SPIEGEL: O senhor não vê nenhum sinal de alarme no grande número de greves, na corrupção e no aumento da diferença entre ricos e pobres? O senhor está vendendo participação em fundos chineses nesse momento?

O’Neill: Nas minhas visitas à China, sempre me chama a atenção o quanto o partido governante é maleável e não dogmático em tudo que tenha a ver com tomar decisões de política econômica. Nos últimos dois anos, encurtaram bastante as rédeas das finanças, porque a liderança chinesa tentava proteger-se contra a inflação. Pelo que se vê, parece que deu certo. Não espero movimentos dramáticos da nova liderança política. Só espero que prossigam cautelosamente, no processo de reformas já iniciado com o objetivo de melhorar os padrões de vida e de reduzir a distância, ainda grande, que separa ricos e pobres.

SPIEGEL: E o senhor é igualmente otimista quanto a Rússia, Brasil e Índia?

O’Neill: Nem tanto. A Rússia tem de livrar-se da dependência das exportações de petróleo e gás, mas, sim, tem boa chance de alcançar crescimento contínuo anual ligeiramente acima de 4%. E o Brasil tem de acelerar o crescimento, com grandes oportunidades adiante, para aquele país, no longo prazo, graças às matérias primas e ao desempenho das indústrias. Deixando de lado a África do Sul, que não foi incluída inicialmente no grupo BRIC, o país que enfrenta os maiores desafios é a Índia. O governo em Delhi terá de fazer mais para apoiar o investimento externo direto, e (a economia indiana) carece urgentemente de algum estímulo. Na Índia, há governo de menos. Os políticos indianos acreditam que as coisas podem melhorar por elas mesmas e que nada teriam a fazer para ajudar. Seja como for, o país continua altamente atraente. Além do mais, com população muito jovem, a Índia tem uma forte vantagem demográfica.

SPIEGEL: Muitos investidores sentem que os mercados BRICS já não oferecem o mesmo tipo de retorno dos investimentos que os investidores buscam. O senhor vê outros países emergentes, que possam substituir os BRICS?

O’Neill: Quando identifiquei México, Indonésia, Coreia do Sul e Turquia, como novos mercados em crescimento, houve quem os definisse como “MIST” [1]...

SPIEGEL: ... há investidores que falam desses quatro países, hoje, como “SMIT” [2]...

O’Neill: Chamem como quiserem. Esses países estão despertos e andando.

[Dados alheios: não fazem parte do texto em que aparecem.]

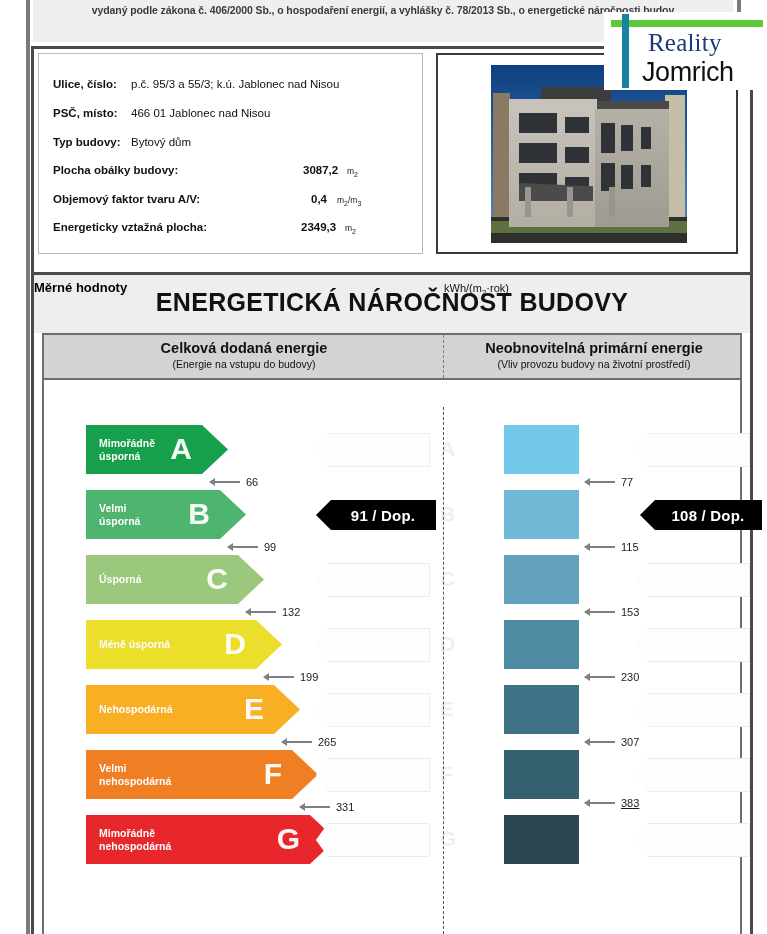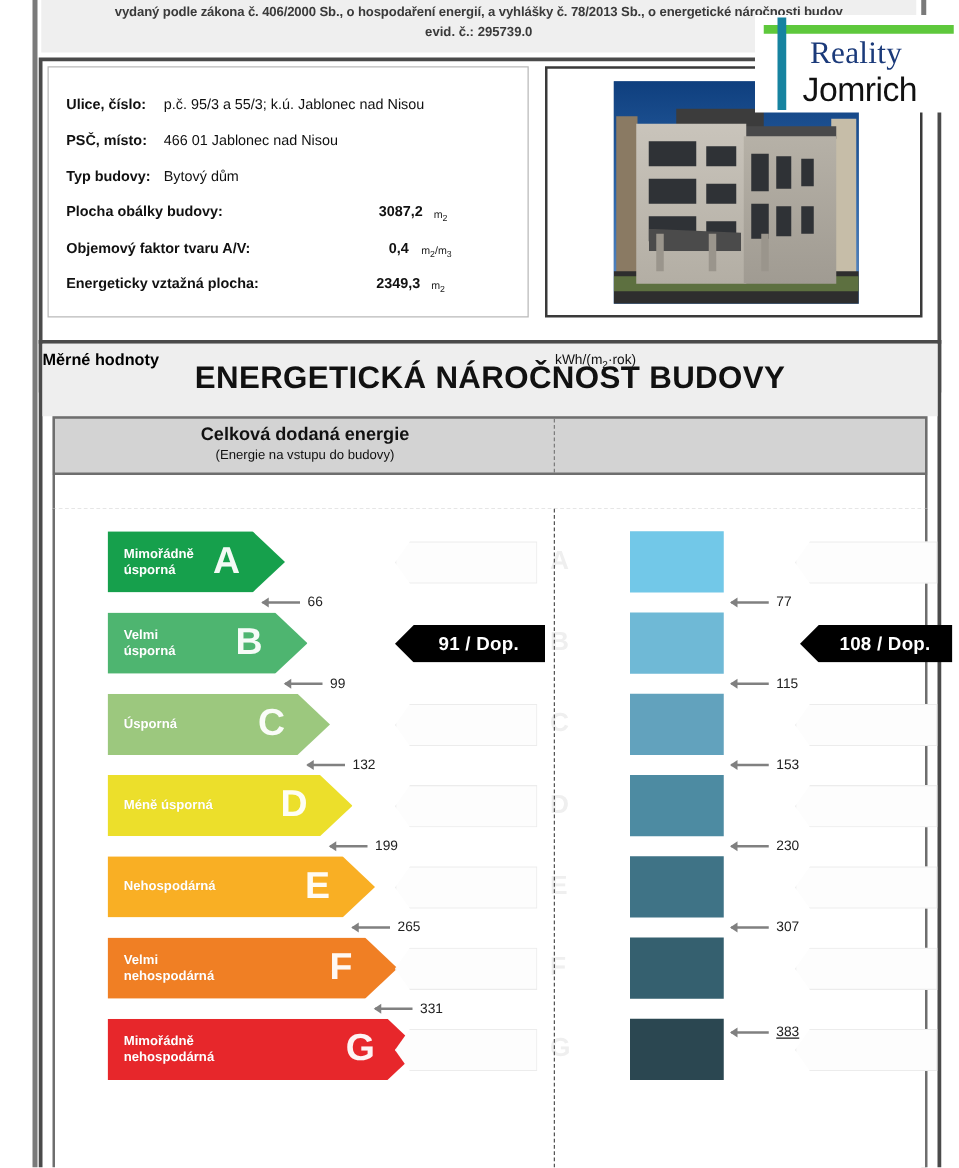--- a/index.html
+++ b/index.html
@@ -179,21 +179,20 @@
 </head>
 <body>
 
 <div id="page">
 
   <div class="rail left"></div>
   <div class="rail right"></div>
 
   <div id="topband"></div>
   <div id="lawline">vydaný podle zákona č. 406/2000 Sb., o hospodaření energií, a vyhlášky č. 78/2013 Sb., o energetické náročnosti budov</div>
-  <div id="evidline">evid. č.: 295739.0</div>
 
   <div id="idbox">
     <div id="idinner">
         <div class="row" style="top: 24px;"><span class="rlabel">Ulice, číslo:</span><span class="rval" style="left: 78px; top: 0px;">p.č. 95/3 a 55/3; k.ú. Jablonec nad Nisou</span></div>
         <div class="row" style="top: 53px;"><span class="rlabel">PSČ, místo:</span><span class="rval" style="left: 78px; top: 0px;">466 01  Jablonec nad Nisou</span></div>
         <div class="row" style="top: 82px;"><span class="rlabel">Typ budovy:</span><span class="rval" style="left: 78px; top: 0px;">Bytový dům</span></div>
         <div class="row" style="top: 110px;"><span class="rlabel">Plocha obálky budovy:</span><span class="rval b" style="left: 250px; top: 0px;">3087,2</span><span class="unit" style="position: absolute; left: 294px; top: 2px;">m<sub>2</sub></span></div>
         <div class="row" style="top: 139px;"><span class="rlabel">Objemový faktor tvaru A/V:</span><span class="rval b" style="left: 258px; top: 0px;">0,4</span><span class="unit" style="position: absolute; left: 284px; top: 2px;">m<sub>2</sub>/m<sub>3</sub></span></div>
         <div class="row" style="top: 167px;"><span class="rlabel">Energeticky vztažná plocha:</span><span class="rval b" style="left: 248px; top: 0px;">2349,3</span><span class="unit" style="position: absolute; left: 292px; top: 2px;">m<sub>2</sub></span></div>
       </div>
@@ -238,20 +237,24 @@
 
   <div id="mainbox">
     <div id="titlebar"></div>
     <div id="maintitle">ENERGETICKÁ NÁROČNOST BUDOVY</div>
 
     <div id="colhead">
         <div class="colh" style="left: 0px; width: 400px;">
           <div class="big">Celková dodaná energie</div>
           <div class="small">(Energie na vstupu do budovy)</div>
         </div>
+        <div class="colh" style="left: 402px; width: 296px;">
+          <div class="big">Neobnovitelná primární energie</div>
+          <div class="small">(Vliv provozu budovy na životní prostředí)</div>
+        </div>
       </div>
     <div id="colhdiv"></div>
 
     <div id="unitrow"></div>
     <div id="unitlabel">Měrné hodnoty</div>
     <div id="unitval">kWh/(m<sub>2</sub>·rok)</div>
     <div id="udash"></div>
 
     <div id="chartbody">
         <div class="scalebar" style="left: 18px; top: 18px; width: 142px; background: rgb(22, 160, 76);">
@@ -342,21 +345,21 @@
           <span class="num">153</span>
         </div>
         <div class="bound" style="left: 541px; top: 264px;">
           <span class="arr"></span>
           <span class="num">230</span>
         </div>
         <div class="bound" style="left: 541px; top: 329px;">
           <span class="arr"></span>
           <span class="num">307</span>
         </div>
-        <div class="bound" style="left: 541px; top: 413px; text-decoration: underline;">
+        <div class="bound" style="left: 541px; top: 390px; text-decoration: underline;">
           <span class="arr"></span>
           <span class="num">383</span>
         </div>
         <div class="ph" style="left: 592px; top: 26px;"></div>
         <div class="badge" style="left: 596px; top: 93px; width: 122px;">
           <span>108 / Dop.</span>
         </div>
         <div class="ph" style="left: 592px; top: 156px;"></div>
         <div class="ph" style="left: 592px; top: 221px;"></div>
         <div class="ph" style="left: 592px; top: 286px;"></div>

SPIEGEL: E quanto à indústria na qual o senhor sempre trabalhou? O que o senhor pensa da questão que está sendo acaloradamente debatida na Alemanha nesse momento, de separarem-se bancos de investimento e bancos comerciais, para proteger os pequenos investidores do risco de possíveis perdas em transações especulativas?

O’Neill: É uma separação que, em princípio, faz sentido. A banqueiragem [orig. banking] de investimento é muito diferente da banqueiragem comercial. E quanto aos bônus, sou contra aumentos variáveis anuais. A antiga modalidade de sociedade funcionava muito bem. Nesse modelo, o dinheiro ia para uma conta de capital na qual se acumulavam os ganhos, até a aposentadoria. É preciso combater os exageros.

SPIEGEL: Agora, o senhor falou quase como ativista do movimento Occupy.

O’Neill: Em alguns aspectos, sou mesmo marginal, na minha profissão. Seja como for, não faço parte do establishment. O que muito me alegra. Muitos, nessa indústria, são apanhados pelo motorista de manhã, almoçam com pessoas iguais a eles, sempre em restaurantes caríssimos, e o motorista os leva de volta para casa depois de 14 horas no escritório. É gente que simplesmente não sabe que há vida fora do trabalho e além do que fazem, em dinheiro. Eu ando de metrô em Londres e passo horas com amigos e gente de outras profissões. Sempre achei importante conhecer todos os tipos de pessoas. Gosto de futebol e tenho amigos com os quais me reúno regularmente em pubs.

SPIEGEL: Por que tanta abertura?

O’Neill: Com certeza tem a ver com o lugar de onde venho. Meu pai teve de deixar os estudos aos 14 anos e trabalhou como carteiro. Minha irmã e eu crescemos num subúrbio pobre de Manchester. Tudo que nossos pais ganhavam, até o último penny, foi economizado para que pudéssemos frequentar a universidade.



Notas dos tradutores
[1] Em inglês, mist é uma espécie de nevoeiro fino, que atrapalha a visão. O adjetivo misty significa “obscuro, vago, até misterioso”  
[2] Em inglês, smit é uma espécie de golpe , pancada.